À propos de Byzance, on considère généralement que le passage du tutoiement au vouvoiement pourrait venir de Dioclétien (245-313), qui divisa l’Empire romain entre Orient et Occident, chacun des deux nouveaux Auguste étant assisté lui-même d’un César. Quand l’un des souverains parlait non pas en son nom propre mais encore au nom des trois autres, il renonçait à l’ego, première personne du singulier, pour le nos, première personne du pluriel, et on lui répondait par le vos, deuxième personne du pluriel…
Dont acte !
Je voudrais simplement déplorer ici le recul progressif du vous, dans la conversation courante, ou, plus exactement, la violence que les partisans du « tu » imposent à nos rapports sociaux. Il ne s’agit pas bien entendu de pleurer l’âge classique où le « vous » s’imposait quasiment à tous, où l’on ne tutoyait guère que les valets, les gens de basse condition (ce qui était une autre forme de violence), mais de regretter cette déferlante du tutoiement consécutive à l’esprit de mai 68, quand on s’est efforcé de bannir toute hiérarchie, toute barrière entre les individus, leurs âges, leurs fonctions, entre les élèves et les professeurs… Roland Barthes s’affligea le premier de cette calamité. « Le tutoiement, ruine de mai », disait-il.

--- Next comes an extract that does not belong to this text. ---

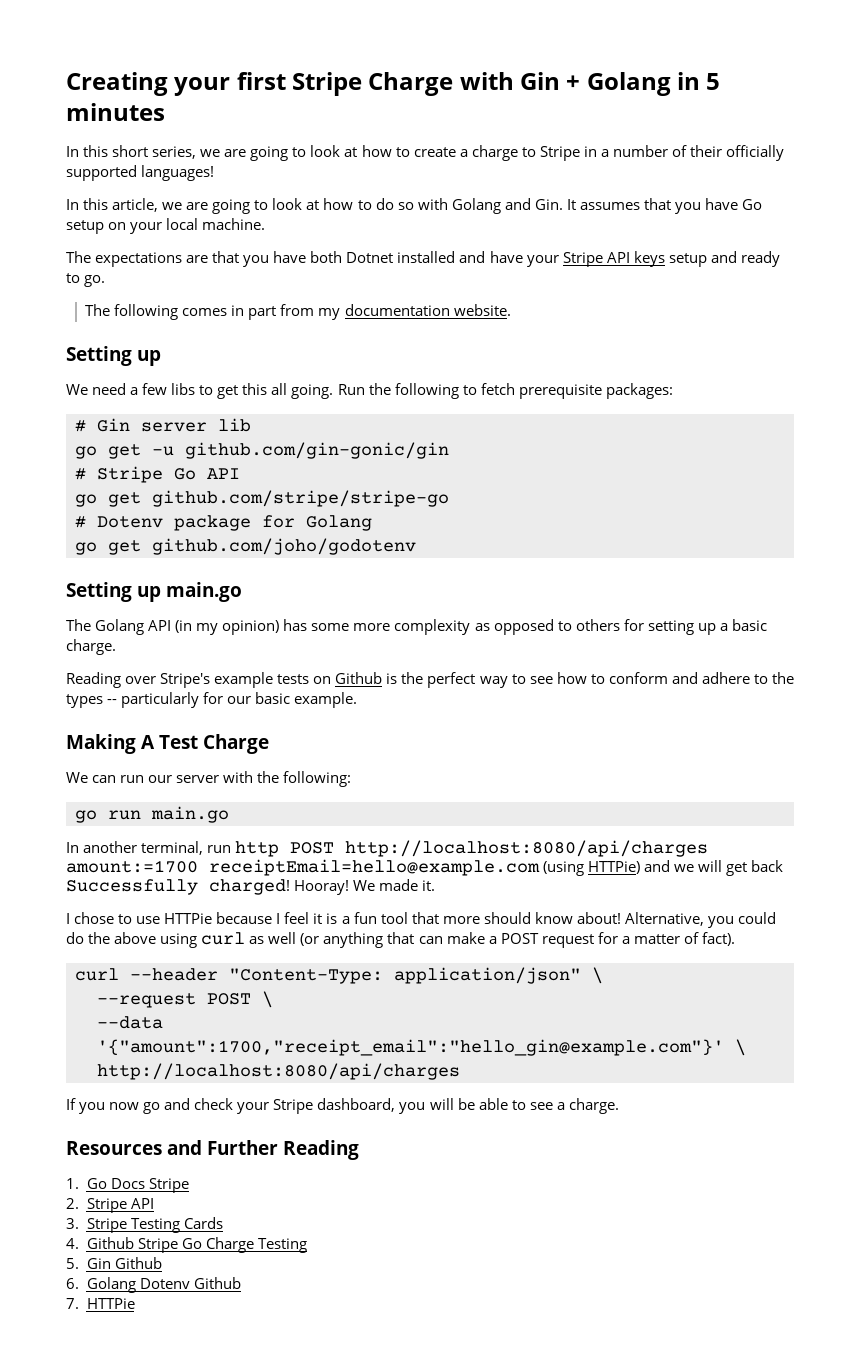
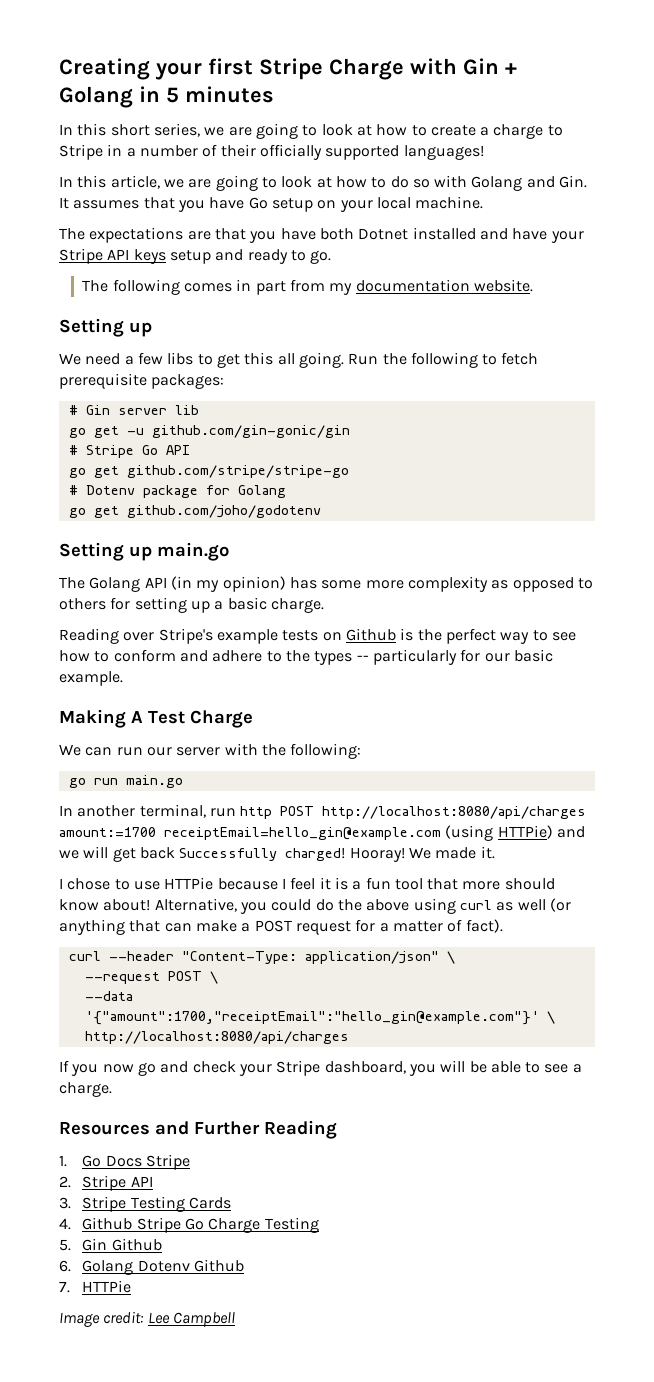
[209,859,540,876] receiptEmail=hello@example.com -> [164,827,441,840] receiptEmail=hello_gin@example.com
[97,1039,724,1056] '{"amount":1700,"receipt_email":"hello_gin@example.com"}' -> [84,1011,539,1025] '{"amount":1700,"receiptEmail":"hello_gin@example.com"}'
(135, 1303) none -> [59,1311,235,1327] // Image credit: Lee Campbell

Je pense à ce journaliste de télévision qui connut il y a quelques années une éphémère notoriété et s’était fait gloire de tutoyer les hommes politiques, ministres, députés ou présidents, qu’il interrogeait. La tristesse venait moins de sa goujaterie, assez fréquente au demeurant dans le monde audiovisuel, que de la docilité des personnalités invitées, trop heureuses de s’exprimer, même à de telles conditions !
En vérité, l’hésitation, le choix, le balancement entre le « vous » et le « tu » offre quelque chose de délicieux et d’infiniment significatif dans la conversation, dans cette politesse ou, mieux, dans cette délicatesse des rapports humains, dans l’établissement de ces nuances entre la courtoisie et l’intimité, la déférence et l’amitié, le respect et la complicité. Il faut aimer tout autant le « vous » de la séduction que le « tu » qu’échangent ensuite les amants ; il existe un érotisme du vouvoiement ou de son abandon comme il y en a un du dévoilement… Plaignons, plus généralement, ceux qui méconnaissent ces subtilités, et malheur aux langues qui les ignorent !
Le « tu » qui prévaut de plus en plus aujourd’hui simplifie ou, pis, uniformise le langage et les rapports entre les individus. On ne se méfie jamais assez des uniformes. Du tutoiement obligatoire des « camarades », comme des bourreaux et de leurs victimes. De ce qui rend en bref la société unie, semblable, obéissante, obligatoire. Au risque d’inventer un néologisme intrépide, je dirais que le tutoielitarisme est un totalitarisme.